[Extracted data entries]

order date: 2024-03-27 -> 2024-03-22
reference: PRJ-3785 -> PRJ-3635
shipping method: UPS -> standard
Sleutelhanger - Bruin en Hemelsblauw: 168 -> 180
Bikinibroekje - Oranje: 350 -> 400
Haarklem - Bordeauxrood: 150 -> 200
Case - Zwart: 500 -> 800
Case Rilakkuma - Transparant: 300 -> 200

==

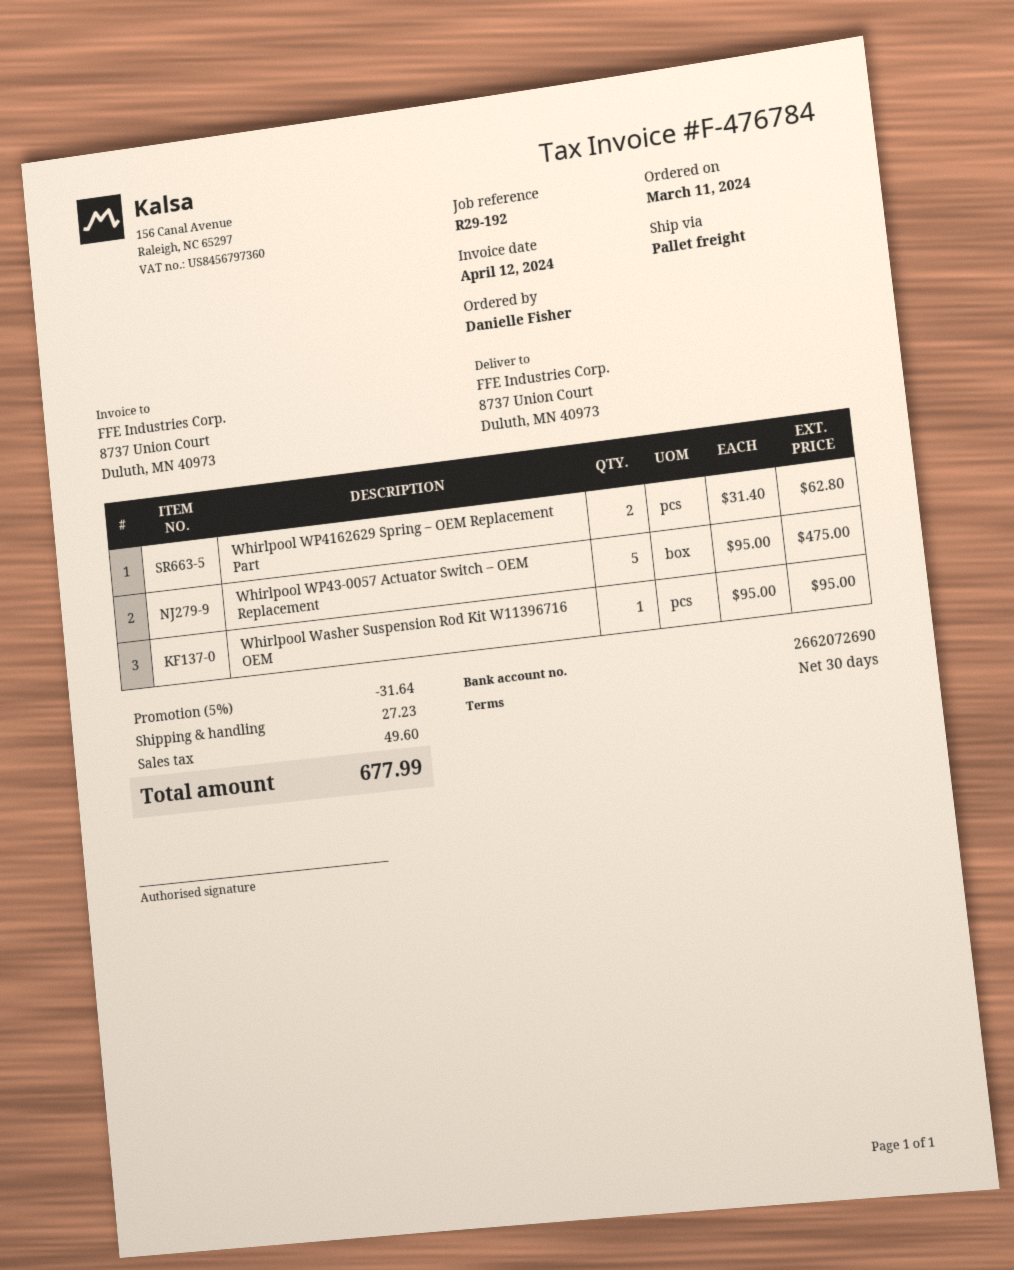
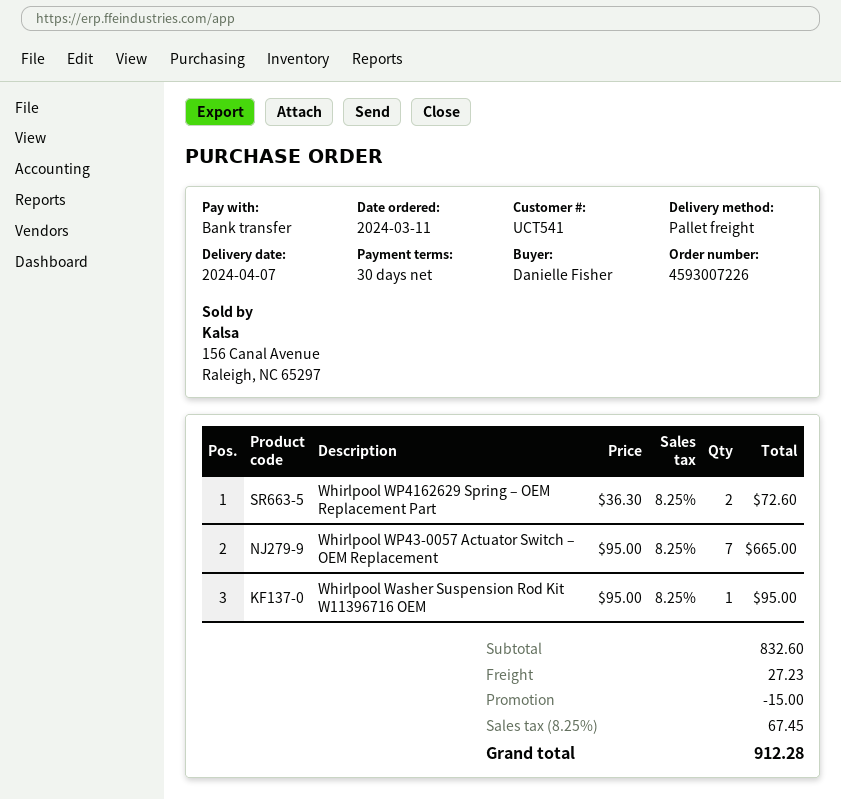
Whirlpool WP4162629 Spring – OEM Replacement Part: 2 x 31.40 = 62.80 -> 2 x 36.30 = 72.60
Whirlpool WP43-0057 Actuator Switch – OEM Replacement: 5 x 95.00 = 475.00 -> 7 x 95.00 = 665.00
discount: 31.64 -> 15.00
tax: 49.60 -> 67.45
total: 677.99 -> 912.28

* WORK ORDER:
Output the lines above between the one holding "Whirlpool WP4162629 Spring" and the one holding "total: 677.99 -> 912.28", inclusive, with nothing before or after them.

* RESPONSE AREA:
Whirlpool WP4162629 Spring – OEM Replacement Part: 2 x 31.40 = 62.80 -> 2 x 36.30 = 72.60
Whirlpool WP43-0057 Actuator Switch – OEM Replacement: 5 x 95.00 = 475.00 -> 7 x 95.00 = 665.00
discount: 31.64 -> 15.00
tax: 49.60 -> 67.45
total: 677.99 -> 912.28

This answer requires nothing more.